Okay, so… Silent Hill. Highly anticipated by video game fans still looking for that first truly good, critically-accepted movie based off a video game, as well as those searching for a good psychological thriller in a sea of ho-hum slasher flicks. Does it live up to those expectations? Well… yes and no. There’s a lot to like about the movie, which is unquestionably a marvel of atmospheric storytelling; but is there real substance behind the style? That’s something I predict will be hotly contested among viewers, and you’ll really have to see it to decide for yourself.

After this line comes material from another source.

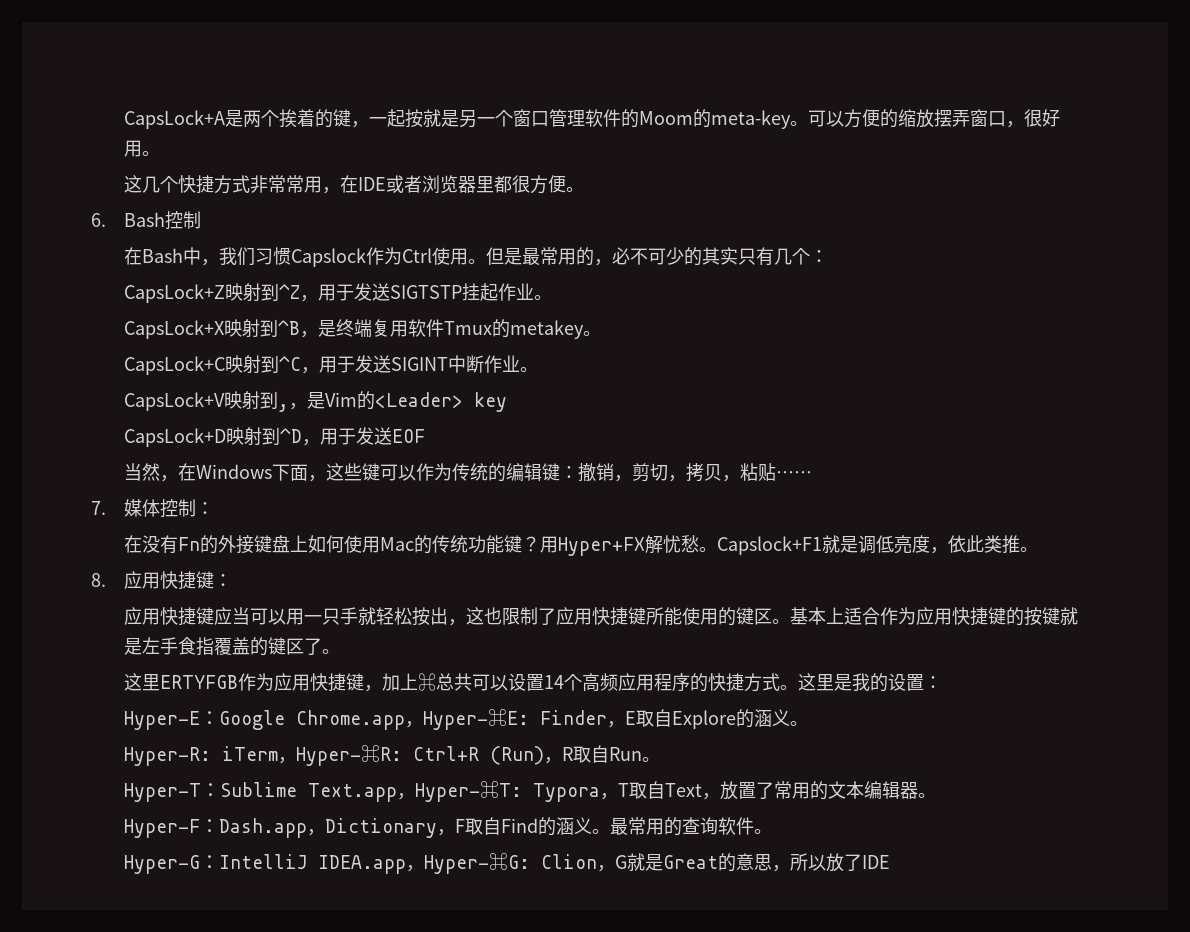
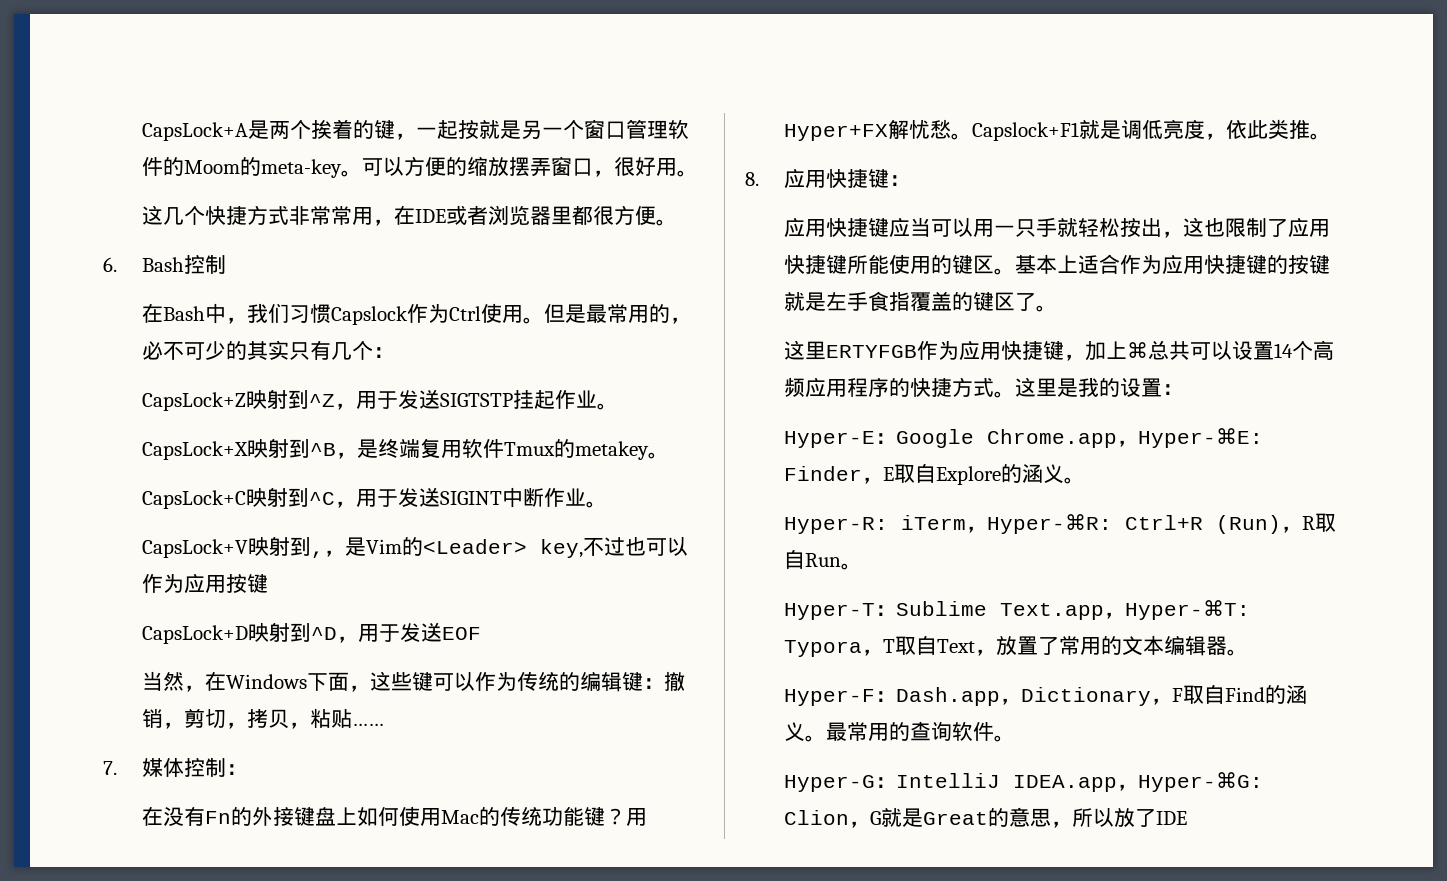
- CapsLock+V映射到,，是Vim的<Leader> key
+ CapsLock+V映射到,，是Vim的<Leader> key,不过也可以作为应用按键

Let’s tackle the plot first; or, more realistically, at least give it a decent shot. It’s pretty hard to get into details without spoiling things, so this will be pretty bare bones, and those who’ve already seen the movie and want to know what the heck they just watched can check out “Intermission” for a more detailed explanation. But in a nutshell: little girl Cheryl is suffering from an unknown illness that’s killing her, and while sleepwalking keeps mentioning a town called “Silent Hill.” To try to help her, adopted mother Rose takes her to the town (abandoned since a massive coal fire several years back), but crashes her car just inside town limits and is knocked out. Regaining consciousness, she finds Cheryl gone and begins searching for her, with the help of motorcycle cop Cybil, in a town seemingly haunted by monsters and cultists. Meanwhile, Rose’s husband Christopher pursues in an attempt to find them, but may find himself in rather different surroundings. And what connection does Cheryl have to local eccentric Dahlia and her lost daughter Alessa?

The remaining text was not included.